*To do*. For each record, copy the text exactly and omit any picture it holds.

*Information provided*.
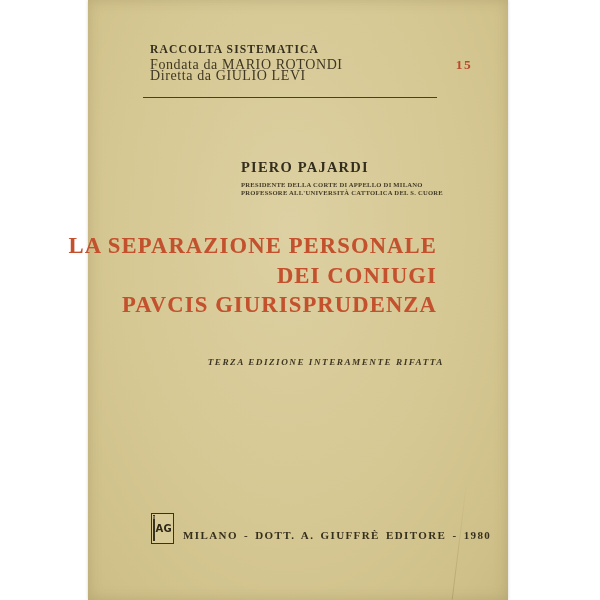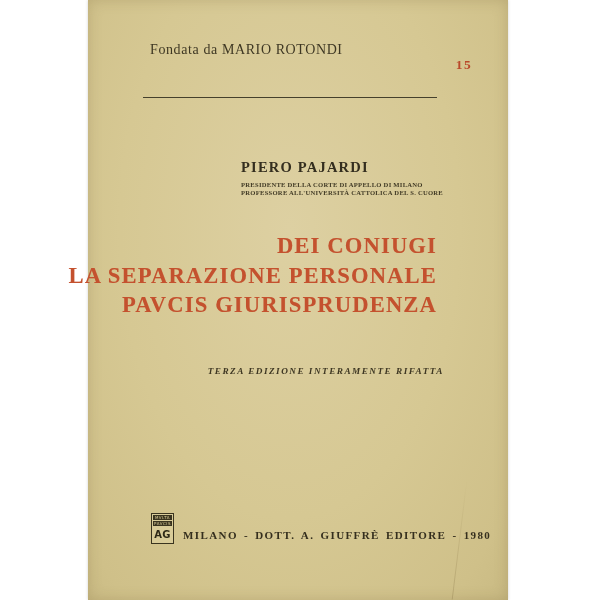"RACCOLTA SISTEMATICA" div.series-line { html: none -> <div>RACCOLTA SISTEMATICA</div> }
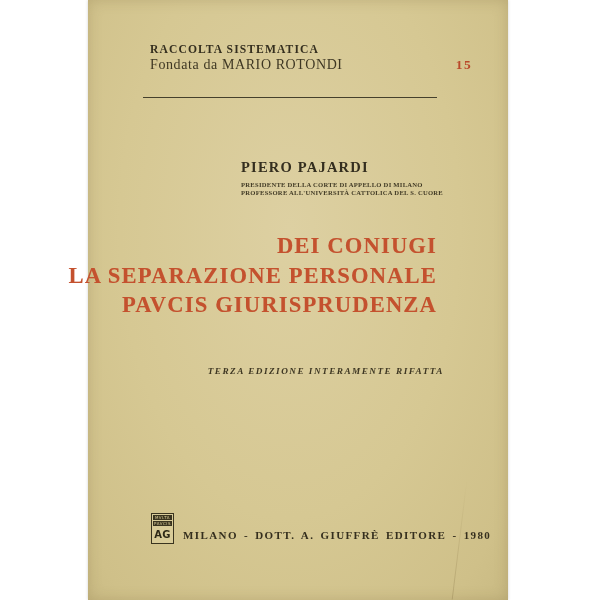"Diretta da GIULIO LEVI" div.series-sub { html: none -> <div>Diretta da GIULIO LEVI</div> }
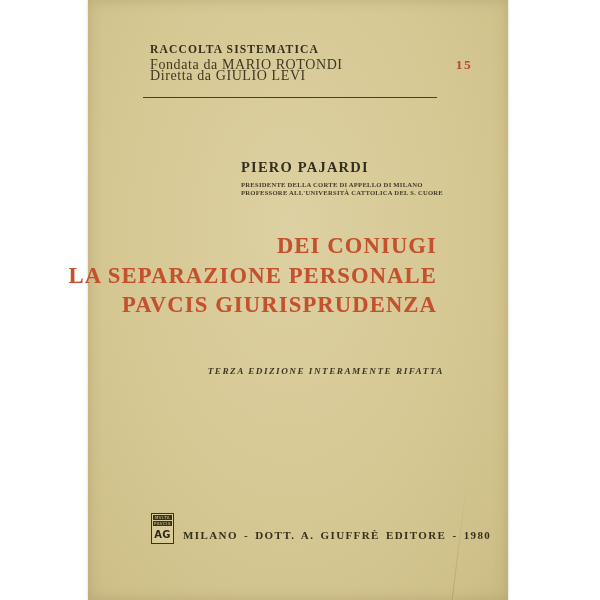"DEI CONIUGI" div.title-line { order: before "LA SEPARAZIONE PERSONALE" -> after "LA SEPARAZIONE PERSONALE" }
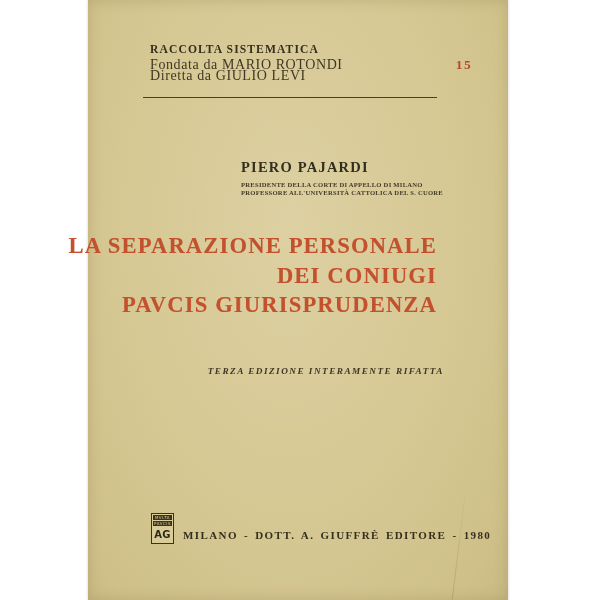"TERZA EDIZIONE INTERAMENTE RIFATTA" .edition-note { top: 366px -> 357px }
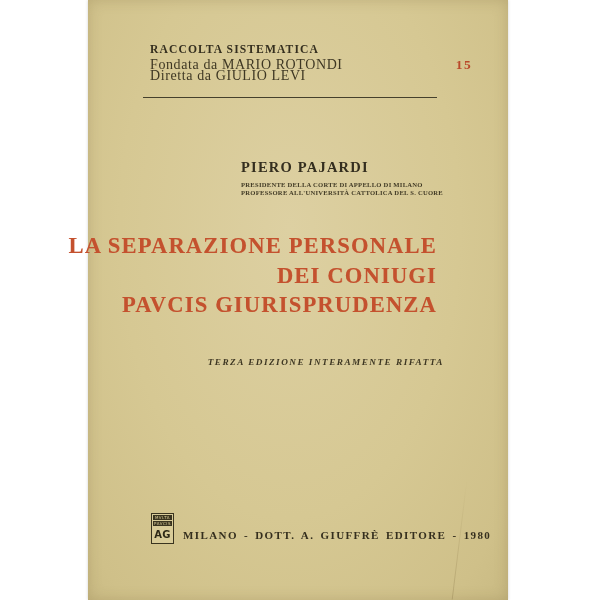"AG" .publisher-logo { flex-direction: column -> row }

*Answer box*.
"RACCOLTA SISTEMATICA" div.series-line { html: none -> <div>RACCOLTA SISTEMATICA</div> }
"Diretta da GIULIO LEVI" div.series-sub { html: none -> <div>Diretta da GIULIO LEVI</div> }
"DEI CONIUGI" div.title-line { order: before "LA SEPARAZIONE PERSONALE" -> after "LA SEPARAZIONE PERSONALE" }
"TERZA EDIZIONE INTERAMENTE RIFATTA" .edition-note { top: 366px -> 357px }
"AG" .publisher-logo { flex-direction: column -> row }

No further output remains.